A patient-centered medical home (PCMH) geared toward children with chronic conditions won health care’s triple crown of improving care and outcomes while lowering costs.
The question: Can this success be broadly replicated? Researchers conceded that better outcomes and savings “seem likely to be achievable only in high-risk populations treated in major academic centers with the subspecialists, resources, and clinician commitment to provide such care.”
Michael Millenson, a quality improvement consultant and a member of Managed Care’s Editorial Advisory Board, points to the red flags about the widespread applicability of PCMHs.
He notes that while the concept has been promoted as an improvement in primary care, the researchers specifically acknowledge that the study’s findings may support the viewpoint of those who “reject the [PCMH] as a generic approach to health care delivery.”
Yet will better care coordination be better for patients than the alternative? Of course, says Millenson.

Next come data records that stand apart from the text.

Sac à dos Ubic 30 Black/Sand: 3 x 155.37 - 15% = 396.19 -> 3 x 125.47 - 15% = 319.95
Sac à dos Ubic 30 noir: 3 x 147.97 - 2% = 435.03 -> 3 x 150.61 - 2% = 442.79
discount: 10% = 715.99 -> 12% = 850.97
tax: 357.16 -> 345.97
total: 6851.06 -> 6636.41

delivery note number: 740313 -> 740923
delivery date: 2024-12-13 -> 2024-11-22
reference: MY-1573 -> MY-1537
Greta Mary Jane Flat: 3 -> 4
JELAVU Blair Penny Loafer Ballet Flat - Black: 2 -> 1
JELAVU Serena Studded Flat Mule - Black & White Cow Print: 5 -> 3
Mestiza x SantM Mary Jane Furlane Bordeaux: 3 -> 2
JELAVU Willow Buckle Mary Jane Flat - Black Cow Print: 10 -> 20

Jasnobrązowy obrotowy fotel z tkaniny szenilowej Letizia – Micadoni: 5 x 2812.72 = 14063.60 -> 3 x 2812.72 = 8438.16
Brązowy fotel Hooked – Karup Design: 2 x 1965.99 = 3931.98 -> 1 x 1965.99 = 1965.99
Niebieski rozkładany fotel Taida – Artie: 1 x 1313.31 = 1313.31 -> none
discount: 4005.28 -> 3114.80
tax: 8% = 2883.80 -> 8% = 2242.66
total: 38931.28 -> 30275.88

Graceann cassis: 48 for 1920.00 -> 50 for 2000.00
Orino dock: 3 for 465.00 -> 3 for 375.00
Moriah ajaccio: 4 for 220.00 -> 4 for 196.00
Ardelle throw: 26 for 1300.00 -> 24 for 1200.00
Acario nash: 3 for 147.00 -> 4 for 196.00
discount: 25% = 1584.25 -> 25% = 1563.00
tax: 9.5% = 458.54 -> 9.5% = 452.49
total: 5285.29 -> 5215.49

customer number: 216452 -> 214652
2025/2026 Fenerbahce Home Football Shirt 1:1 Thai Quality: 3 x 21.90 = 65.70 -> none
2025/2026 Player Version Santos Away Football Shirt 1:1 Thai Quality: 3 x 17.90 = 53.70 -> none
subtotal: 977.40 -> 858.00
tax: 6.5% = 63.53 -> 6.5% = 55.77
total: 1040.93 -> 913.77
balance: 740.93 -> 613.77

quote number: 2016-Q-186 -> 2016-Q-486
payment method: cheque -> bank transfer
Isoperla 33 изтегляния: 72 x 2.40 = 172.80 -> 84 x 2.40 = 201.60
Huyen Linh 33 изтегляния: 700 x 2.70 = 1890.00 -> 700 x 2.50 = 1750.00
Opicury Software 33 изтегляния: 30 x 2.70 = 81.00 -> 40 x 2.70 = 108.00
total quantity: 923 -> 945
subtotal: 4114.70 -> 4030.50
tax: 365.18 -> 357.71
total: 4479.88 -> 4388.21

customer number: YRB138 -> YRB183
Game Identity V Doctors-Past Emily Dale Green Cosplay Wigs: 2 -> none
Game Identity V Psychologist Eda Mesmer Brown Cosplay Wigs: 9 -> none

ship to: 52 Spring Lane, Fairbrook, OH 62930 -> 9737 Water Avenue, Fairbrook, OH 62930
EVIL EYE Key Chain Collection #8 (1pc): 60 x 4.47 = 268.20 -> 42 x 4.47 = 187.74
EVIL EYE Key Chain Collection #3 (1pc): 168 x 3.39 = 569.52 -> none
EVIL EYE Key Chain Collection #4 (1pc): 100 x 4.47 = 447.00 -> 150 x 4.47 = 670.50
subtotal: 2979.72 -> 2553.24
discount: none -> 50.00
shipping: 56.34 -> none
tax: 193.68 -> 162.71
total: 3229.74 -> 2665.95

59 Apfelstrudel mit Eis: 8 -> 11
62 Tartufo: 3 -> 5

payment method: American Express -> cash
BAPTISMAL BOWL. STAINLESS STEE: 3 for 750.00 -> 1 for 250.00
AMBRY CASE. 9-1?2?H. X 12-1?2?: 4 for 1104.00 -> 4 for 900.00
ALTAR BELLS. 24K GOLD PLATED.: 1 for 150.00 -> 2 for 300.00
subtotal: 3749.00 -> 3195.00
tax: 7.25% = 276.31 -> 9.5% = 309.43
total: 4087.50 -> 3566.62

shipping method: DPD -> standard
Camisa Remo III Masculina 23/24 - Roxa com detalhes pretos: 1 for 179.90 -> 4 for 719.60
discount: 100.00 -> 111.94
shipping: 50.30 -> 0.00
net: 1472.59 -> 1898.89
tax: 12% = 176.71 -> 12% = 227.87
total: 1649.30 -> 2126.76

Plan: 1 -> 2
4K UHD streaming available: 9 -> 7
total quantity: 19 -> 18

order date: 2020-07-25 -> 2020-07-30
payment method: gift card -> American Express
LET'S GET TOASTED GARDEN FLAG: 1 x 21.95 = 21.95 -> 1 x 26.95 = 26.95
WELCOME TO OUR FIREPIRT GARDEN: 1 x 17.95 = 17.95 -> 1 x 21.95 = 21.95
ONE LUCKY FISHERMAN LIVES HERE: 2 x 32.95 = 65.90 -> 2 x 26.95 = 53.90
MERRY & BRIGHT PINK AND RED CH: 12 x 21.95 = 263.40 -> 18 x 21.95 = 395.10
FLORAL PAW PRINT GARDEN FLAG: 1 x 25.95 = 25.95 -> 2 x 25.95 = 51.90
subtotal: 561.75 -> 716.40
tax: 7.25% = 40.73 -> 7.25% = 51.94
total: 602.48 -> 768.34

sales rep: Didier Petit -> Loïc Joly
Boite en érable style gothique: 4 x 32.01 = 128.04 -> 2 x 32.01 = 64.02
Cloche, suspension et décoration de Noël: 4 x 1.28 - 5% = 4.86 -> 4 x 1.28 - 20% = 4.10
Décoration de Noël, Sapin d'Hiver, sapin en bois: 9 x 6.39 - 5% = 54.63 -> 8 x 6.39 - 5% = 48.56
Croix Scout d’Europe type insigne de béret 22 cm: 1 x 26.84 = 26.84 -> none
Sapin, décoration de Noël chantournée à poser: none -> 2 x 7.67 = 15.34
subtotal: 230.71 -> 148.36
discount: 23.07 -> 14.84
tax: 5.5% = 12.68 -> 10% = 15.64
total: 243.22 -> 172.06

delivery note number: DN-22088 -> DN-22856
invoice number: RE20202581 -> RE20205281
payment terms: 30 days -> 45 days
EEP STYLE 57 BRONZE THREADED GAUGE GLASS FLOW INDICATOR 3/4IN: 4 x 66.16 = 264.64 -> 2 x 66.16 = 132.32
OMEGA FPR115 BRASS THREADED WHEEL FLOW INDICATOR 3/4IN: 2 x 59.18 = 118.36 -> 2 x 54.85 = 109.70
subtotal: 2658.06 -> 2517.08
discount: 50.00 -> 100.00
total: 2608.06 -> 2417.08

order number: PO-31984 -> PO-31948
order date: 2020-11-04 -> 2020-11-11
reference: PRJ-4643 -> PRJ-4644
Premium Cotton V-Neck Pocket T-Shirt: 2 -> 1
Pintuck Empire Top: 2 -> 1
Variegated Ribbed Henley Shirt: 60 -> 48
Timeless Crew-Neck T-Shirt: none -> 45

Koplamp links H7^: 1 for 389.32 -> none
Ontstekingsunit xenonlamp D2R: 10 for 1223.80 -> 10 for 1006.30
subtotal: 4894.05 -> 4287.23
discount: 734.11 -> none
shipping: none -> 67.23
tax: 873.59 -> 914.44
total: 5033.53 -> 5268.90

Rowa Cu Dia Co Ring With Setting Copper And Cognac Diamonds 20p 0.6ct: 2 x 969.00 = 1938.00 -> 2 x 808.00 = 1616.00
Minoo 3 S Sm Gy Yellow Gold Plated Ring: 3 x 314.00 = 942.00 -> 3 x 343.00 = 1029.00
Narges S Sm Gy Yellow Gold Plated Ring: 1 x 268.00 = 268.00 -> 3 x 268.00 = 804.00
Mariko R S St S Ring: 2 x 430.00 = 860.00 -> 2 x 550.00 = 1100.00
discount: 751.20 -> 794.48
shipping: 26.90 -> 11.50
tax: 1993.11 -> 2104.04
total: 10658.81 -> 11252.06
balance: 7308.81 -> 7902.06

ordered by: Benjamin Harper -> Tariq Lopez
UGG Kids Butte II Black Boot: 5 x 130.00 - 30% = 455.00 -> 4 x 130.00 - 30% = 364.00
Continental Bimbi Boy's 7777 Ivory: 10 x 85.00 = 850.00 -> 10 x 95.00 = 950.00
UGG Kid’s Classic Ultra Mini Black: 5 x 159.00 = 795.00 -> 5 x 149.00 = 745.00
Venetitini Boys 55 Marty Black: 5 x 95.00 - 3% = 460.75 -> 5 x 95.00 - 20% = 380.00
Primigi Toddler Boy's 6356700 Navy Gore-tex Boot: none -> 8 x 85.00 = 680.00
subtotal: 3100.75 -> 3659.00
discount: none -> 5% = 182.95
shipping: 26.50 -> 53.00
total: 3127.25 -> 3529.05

In the study, the PCMH reduced the number of youngsters with serious illness by 55%. It also reduced total hospital and clinic costs compared with children who received usual care (about $16,500 vs. $27,000 per child-year respectively).
Millenson notes that coordination comes with costs, and this study is an indication that the big-dollar savings from PCMHs may come from better care for the very sick, while most PCMH patients have run-of-the-mill maladies.
The study looked at 201 high-risk children treated at the University of Texas Medical School; 105 were enrolled in a PCMH, and 96 were given usual care. The study ran from March 2011 to February 2013.
Patients were included if, in the previous year, they’d gone to the emergency department three or more times, had two or more hospitalizations, or had one or more admissions into a pediatric intensive care unit.
The PCMH included services from primary care clinicians and specialists with multiple features to promote effective care, according to the study, which was published in the December 24/30 issue of JAMA. Usual care was provided in private offices or faculty-supervised clinics.
PCMHs have been overshadowed recently by ACOs, and there has been some question whether they can deliver on the dollar aspects of the triple aim.
The authors of the JAMA study mentioned that prior studies have found that PCMHs do not save money and that the payments needed to develop and sustain PCMHs may not be forthcoming unless they are shown to improve outcomes with minimal or no increase in costs. That kind of home improvement won’t be easy.